Chris Hansen has made a career out of busting Internet predators' intent on meeting underage children on his "Dateline" undercover hidden-camera shows. The predators arrive hopeful for an encounter they think they've prearranged online only to be confronted by Hansen who has "the goods" on them with hard copies of their Internet chatter. You want these predators busted, and it's more than OK for Hansen to paint them all with the same broad brush. They are, after all, guilty as the sins they had hoped to commit and there's little, if any difference from one pervert to the next. So, it won’t come as a surprise to anyone that I cringed when Hansen ran a show to expose plumbers and pretty much painted us all with a very broad brush. To view the episode of the show, go to: http://www.clicker.com/tv/dateline-nbc/the-hansen-files-part-4-1776333/
The set-up, in case you missed the show, was an electric water heater in an attached garage. Hansen hired a real plumber to create a leak by loosening the copper-flex tube's connection at the hot-water outlet. OK, I get the use of thin-walled copper flex-tubes to minimize install costs, but they give me the impression the original installer lacked the skills to solder and provide a professional-looking installation. But Hansen should be told we professional plumbers would never use adjustable pliers, as he did, to tighten that soft-brass fitting! Teeth marks Hansen — teeth marks — use the right tool for the job or leave it alone!
Cadres of so-called plumbers were paraded before the hidden cameras to clearly show they did not bother to investigate the source of the leak. The cameras also captured the plumbers striving to sell the homeowner a new water heater. Not just one black eye for professional plumbers, but a matched set with a few busted teeth added for good measure! Gee wiz Chris, couldn't find a few butt-crack plumbers to showcase too?
I couldn't decide who I was madder at. Hansen for somehow finding the posers who were passing themselves off as plumbers or Hansen for (deliberately?) seeking out such sterling examples of contractors intent on ripping off consumers while not showing us even one example of a professional plumber who was honest and represented those of us who, I firmly believe, are in the majority.
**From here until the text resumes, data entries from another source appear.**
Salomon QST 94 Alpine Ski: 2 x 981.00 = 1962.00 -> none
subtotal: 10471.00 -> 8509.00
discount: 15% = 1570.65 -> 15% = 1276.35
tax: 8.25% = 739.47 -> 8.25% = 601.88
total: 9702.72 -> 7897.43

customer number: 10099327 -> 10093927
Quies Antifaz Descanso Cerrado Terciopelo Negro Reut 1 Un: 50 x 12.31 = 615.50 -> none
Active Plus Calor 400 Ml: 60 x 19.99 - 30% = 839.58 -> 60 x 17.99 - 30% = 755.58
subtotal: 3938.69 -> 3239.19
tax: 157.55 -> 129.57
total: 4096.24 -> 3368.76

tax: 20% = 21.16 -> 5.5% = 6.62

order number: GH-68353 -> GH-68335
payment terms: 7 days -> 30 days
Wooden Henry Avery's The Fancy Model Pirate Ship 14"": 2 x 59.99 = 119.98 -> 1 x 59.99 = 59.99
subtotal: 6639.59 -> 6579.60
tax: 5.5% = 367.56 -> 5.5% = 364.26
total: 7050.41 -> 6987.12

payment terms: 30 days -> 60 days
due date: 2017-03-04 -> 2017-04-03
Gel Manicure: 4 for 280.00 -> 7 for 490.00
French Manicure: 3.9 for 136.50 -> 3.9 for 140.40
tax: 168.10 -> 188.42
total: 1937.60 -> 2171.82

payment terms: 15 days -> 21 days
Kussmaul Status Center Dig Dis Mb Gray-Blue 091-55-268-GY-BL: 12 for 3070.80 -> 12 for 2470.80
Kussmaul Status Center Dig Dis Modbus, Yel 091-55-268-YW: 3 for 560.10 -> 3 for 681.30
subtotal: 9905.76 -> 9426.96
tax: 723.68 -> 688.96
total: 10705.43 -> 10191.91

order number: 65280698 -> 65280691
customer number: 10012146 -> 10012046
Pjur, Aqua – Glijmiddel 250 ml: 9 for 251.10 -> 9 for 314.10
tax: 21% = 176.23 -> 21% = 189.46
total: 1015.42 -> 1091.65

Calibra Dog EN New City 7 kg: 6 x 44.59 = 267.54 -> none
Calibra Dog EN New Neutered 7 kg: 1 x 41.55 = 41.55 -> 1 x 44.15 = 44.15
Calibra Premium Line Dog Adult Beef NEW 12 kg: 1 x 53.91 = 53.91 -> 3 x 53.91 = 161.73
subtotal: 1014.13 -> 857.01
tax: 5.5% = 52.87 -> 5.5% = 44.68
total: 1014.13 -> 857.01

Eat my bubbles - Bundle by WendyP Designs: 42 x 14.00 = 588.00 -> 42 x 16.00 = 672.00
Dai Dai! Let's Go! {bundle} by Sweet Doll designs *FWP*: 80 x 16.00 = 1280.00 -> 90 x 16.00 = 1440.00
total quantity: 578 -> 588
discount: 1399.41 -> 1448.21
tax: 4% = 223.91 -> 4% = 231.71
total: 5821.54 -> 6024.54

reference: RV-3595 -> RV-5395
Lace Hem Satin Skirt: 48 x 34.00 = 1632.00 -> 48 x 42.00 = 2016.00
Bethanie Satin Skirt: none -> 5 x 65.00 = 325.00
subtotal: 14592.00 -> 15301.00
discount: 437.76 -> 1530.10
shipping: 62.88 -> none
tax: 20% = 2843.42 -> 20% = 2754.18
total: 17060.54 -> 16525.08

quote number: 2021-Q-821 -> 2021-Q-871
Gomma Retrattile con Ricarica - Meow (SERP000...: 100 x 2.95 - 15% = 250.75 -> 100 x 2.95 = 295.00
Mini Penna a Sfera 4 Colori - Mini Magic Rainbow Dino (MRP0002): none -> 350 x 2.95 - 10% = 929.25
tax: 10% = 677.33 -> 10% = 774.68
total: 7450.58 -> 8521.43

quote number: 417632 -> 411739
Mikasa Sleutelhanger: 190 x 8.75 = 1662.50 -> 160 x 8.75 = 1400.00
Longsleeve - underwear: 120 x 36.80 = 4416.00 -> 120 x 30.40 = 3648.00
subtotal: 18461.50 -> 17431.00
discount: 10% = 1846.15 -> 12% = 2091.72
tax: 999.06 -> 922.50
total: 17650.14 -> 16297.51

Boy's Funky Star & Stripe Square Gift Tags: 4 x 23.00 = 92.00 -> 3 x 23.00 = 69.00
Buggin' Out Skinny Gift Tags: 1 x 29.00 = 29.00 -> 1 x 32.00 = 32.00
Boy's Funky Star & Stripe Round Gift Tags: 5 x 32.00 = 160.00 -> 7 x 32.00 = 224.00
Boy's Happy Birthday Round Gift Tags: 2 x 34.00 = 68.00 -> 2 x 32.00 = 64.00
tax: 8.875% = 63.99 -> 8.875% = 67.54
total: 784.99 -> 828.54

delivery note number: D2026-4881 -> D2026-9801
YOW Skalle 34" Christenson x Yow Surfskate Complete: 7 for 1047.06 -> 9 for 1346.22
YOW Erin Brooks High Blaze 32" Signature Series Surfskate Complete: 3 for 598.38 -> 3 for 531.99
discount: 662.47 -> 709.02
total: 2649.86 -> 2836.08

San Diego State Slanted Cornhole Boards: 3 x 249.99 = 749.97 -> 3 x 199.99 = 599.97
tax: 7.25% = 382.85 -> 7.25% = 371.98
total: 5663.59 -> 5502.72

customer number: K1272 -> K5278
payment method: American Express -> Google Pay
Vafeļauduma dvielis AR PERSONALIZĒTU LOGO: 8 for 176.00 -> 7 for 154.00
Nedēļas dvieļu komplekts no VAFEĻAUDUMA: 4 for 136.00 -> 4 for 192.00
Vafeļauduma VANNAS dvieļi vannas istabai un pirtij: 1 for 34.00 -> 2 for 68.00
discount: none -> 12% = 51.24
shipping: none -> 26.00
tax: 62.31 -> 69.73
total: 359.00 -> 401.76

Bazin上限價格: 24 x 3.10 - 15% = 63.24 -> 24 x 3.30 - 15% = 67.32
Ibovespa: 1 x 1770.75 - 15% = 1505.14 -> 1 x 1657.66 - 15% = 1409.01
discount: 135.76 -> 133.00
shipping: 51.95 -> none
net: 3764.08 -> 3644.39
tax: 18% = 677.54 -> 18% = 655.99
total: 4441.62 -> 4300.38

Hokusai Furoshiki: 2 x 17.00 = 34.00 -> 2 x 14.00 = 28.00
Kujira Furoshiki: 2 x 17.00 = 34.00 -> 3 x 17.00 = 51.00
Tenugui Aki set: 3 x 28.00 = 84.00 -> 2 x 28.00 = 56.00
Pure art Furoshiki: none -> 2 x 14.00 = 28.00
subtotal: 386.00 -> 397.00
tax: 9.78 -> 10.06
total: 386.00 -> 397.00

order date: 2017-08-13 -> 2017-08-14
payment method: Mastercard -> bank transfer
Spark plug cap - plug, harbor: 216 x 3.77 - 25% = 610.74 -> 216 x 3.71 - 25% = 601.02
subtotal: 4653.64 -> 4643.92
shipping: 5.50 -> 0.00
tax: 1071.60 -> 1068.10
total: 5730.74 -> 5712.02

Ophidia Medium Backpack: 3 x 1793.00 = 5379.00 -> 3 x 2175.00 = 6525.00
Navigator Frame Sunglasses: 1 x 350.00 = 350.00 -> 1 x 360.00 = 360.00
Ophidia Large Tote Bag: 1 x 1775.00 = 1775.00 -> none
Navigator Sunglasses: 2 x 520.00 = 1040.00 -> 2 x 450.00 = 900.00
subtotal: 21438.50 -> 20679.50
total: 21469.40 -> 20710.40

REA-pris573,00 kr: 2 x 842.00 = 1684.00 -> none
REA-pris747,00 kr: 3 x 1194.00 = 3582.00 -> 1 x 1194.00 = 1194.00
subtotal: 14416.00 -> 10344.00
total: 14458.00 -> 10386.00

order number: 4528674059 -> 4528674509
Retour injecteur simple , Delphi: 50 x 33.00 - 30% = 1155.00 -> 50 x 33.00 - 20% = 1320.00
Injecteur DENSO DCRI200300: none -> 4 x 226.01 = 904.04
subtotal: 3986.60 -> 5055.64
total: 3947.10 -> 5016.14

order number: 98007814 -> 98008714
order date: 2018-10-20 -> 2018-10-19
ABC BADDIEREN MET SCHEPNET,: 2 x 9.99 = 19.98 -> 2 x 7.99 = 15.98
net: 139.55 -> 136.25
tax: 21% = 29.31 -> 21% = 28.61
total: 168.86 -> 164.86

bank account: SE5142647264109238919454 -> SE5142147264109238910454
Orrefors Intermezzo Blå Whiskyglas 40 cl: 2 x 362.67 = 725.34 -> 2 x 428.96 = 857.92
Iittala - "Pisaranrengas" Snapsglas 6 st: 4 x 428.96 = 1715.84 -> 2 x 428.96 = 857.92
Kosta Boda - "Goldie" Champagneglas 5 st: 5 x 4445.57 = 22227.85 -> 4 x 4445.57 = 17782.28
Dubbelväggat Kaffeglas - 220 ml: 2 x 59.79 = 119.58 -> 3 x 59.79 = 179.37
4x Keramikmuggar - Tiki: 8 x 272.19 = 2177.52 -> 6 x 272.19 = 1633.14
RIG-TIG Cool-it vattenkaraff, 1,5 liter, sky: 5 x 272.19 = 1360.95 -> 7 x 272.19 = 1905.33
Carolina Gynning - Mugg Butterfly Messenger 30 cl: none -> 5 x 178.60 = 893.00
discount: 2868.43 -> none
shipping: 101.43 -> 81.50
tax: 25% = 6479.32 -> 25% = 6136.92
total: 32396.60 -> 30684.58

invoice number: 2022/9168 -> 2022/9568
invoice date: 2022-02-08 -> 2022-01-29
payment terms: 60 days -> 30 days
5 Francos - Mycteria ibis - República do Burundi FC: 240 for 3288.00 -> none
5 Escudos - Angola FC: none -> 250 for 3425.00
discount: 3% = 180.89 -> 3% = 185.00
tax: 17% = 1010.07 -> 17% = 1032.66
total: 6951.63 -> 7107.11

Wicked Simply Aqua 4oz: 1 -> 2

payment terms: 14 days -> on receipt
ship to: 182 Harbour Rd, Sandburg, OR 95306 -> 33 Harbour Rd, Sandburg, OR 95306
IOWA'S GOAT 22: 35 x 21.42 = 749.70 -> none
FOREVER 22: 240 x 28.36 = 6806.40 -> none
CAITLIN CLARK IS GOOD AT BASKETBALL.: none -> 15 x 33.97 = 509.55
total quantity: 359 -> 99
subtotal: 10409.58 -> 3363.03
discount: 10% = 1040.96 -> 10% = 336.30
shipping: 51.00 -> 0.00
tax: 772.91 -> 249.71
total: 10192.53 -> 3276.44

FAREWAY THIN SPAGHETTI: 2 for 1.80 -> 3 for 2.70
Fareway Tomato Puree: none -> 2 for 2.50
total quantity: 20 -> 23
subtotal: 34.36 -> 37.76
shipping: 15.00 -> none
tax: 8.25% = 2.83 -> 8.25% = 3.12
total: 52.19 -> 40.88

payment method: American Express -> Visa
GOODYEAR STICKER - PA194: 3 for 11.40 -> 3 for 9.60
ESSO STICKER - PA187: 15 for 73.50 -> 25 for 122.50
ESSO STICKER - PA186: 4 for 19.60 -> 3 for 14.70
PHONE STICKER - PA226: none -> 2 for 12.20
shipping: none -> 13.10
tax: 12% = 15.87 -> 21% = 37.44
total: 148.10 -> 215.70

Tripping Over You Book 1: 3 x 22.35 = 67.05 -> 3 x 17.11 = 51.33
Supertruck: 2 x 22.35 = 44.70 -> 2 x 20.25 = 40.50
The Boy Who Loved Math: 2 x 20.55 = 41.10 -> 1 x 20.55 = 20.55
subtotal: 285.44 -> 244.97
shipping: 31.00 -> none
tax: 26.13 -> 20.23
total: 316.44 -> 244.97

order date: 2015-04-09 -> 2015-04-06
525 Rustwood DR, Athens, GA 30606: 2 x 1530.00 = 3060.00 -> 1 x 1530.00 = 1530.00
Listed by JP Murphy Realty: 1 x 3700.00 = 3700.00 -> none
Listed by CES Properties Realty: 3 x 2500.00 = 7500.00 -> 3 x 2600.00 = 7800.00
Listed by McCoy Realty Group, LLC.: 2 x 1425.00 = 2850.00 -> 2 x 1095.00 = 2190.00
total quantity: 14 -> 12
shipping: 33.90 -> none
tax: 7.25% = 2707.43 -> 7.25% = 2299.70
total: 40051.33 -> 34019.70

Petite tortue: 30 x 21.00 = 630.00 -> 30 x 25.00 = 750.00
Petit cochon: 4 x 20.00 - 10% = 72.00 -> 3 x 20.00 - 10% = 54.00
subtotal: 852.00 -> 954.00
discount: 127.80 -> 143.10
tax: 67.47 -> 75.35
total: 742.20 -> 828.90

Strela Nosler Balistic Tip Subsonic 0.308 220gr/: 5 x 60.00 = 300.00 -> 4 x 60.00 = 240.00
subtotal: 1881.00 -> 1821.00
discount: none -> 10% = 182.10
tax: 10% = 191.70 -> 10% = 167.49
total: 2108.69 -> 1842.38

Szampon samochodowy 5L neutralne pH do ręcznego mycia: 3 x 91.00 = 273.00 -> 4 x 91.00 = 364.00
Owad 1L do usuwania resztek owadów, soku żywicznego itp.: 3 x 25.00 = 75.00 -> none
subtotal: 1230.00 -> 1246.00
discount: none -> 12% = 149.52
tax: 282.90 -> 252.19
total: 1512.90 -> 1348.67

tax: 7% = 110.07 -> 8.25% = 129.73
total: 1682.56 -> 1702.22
But when you control the content, you can always get what you want.
There was a time, just a few decades ago, when you could not pass yourself off as a plumber unless you had passed muster by serving a rigorous apprenticeship and passed tests to prove you were worthy to wear the mantle of apprentice, journeyman or master plumber. Where today you cannot possibly get away with a self declaration of attorney, doctor or architect, virtually anyone can call themselves a plumber or advertise for doing plumbing work with little or no fear of being prosecuted. Call it water over the dam or under the bridge: long story short — that horse has left the barn and there's no chance of corralling the beast.
What can we professional plumbers do? Make sure the bar is raised high, much higher than those who would claim our title while striving to steal our work. We could turn in those who operate under-the-radar working without a legitimate plumbing license or sans permits, but that too often falls on deaf ears because of the associated costs to prosecute those who have no license to suspend, and local municipalities are already cash strapped. If ever there was a case — as Hansen's expose has clearly illustrated — of let-the-buyer-beware, folks posing as professional plumbers could serve as the poster children.
After my blood pressure calmed down, I got to thinking about Hansen's show and how we would have approached that call. Gravity is in play, so naturally we all would have started at the high-points — the inlet/outlet where we would have discovered Hansen's pseudo set-up.
We would have used an adjustable wrench and not pliers with teeth gouging the soft brass nut to tighten the fitting, but I digress! And here's where things would have become interesting and would have starkly revealed there is a real value in hiring a professional plumber: we would have worked our way from top to bottom inspecting each of the likely (and available for inspection) suspects where the tank is factory penetrated: anode rod plug (older models); relief valve tapping; upper/lower elements; and boiler drain port in order to rule out any other potential leak sites. And, if the insulation was soaked, we would have suggested a follow-up call to ensure we'd actually found and repaired the leak and that would rule out, or in, a pin-hole in the tank.
Hoping Hansen will showcase a pro instead of a rip-off is as likely as seeing pigs fly because they who control the camera can edit out the boring professionals, so that their audience sees only the underbelly of any given trade.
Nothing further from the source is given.